→ Material to process:
--------------------
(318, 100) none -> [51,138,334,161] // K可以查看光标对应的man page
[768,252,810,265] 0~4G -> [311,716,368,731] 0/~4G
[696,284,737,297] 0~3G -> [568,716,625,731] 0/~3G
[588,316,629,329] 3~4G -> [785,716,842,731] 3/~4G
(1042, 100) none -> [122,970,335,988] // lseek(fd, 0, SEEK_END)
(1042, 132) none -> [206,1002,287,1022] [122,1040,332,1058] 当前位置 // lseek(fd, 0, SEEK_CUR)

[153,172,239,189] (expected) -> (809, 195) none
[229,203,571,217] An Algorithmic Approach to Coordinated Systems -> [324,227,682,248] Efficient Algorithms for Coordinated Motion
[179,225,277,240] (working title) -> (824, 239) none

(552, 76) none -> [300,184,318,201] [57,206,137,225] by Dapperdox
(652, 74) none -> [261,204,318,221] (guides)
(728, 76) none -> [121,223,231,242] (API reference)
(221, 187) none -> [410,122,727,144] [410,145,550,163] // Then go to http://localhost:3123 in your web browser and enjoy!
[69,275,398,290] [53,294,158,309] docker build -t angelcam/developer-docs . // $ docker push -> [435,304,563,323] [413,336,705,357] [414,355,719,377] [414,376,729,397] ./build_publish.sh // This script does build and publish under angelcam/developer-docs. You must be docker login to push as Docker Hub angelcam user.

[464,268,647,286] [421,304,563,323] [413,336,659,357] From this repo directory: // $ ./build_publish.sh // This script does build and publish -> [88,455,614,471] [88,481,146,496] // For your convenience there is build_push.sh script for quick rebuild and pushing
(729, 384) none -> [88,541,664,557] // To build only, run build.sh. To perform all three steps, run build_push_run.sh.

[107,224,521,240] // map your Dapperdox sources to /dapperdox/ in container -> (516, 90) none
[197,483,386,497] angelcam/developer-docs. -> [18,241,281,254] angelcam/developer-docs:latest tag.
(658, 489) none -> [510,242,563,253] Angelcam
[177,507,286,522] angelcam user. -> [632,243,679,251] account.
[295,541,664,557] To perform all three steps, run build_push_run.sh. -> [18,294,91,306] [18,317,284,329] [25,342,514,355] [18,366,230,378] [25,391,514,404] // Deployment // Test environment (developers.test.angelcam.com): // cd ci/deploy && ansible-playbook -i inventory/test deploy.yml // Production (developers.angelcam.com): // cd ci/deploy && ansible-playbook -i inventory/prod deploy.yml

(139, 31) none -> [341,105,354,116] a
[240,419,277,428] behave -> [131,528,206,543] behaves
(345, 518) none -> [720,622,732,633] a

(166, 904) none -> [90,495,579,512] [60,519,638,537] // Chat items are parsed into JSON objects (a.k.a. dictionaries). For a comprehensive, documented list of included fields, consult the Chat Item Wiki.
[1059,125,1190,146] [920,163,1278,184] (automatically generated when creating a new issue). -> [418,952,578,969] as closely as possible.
--------------------
→ Required work: Every line from the one that contains "(139, 31) none -> [341,105,354,116] a" down to and including the last line of the records above must be set down exactly, with nothing else.

→ Output for this task:
(139, 31) none -> [341,105,354,116] a
[240,419,277,428] behave -> [131,528,206,543] behaves
(345, 518) none -> [720,622,732,633] a

(166, 904) none -> [90,495,579,512] [60,519,638,537] // Chat items are parsed into JSON objects (a.k.a. dictionaries). For a comprehensive, documented list of included fields, consult the Chat Item Wiki.
[1059,125,1190,146] [920,163,1278,184] (automatically generated when creating a new issue). -> [418,952,578,969] as closely as possible.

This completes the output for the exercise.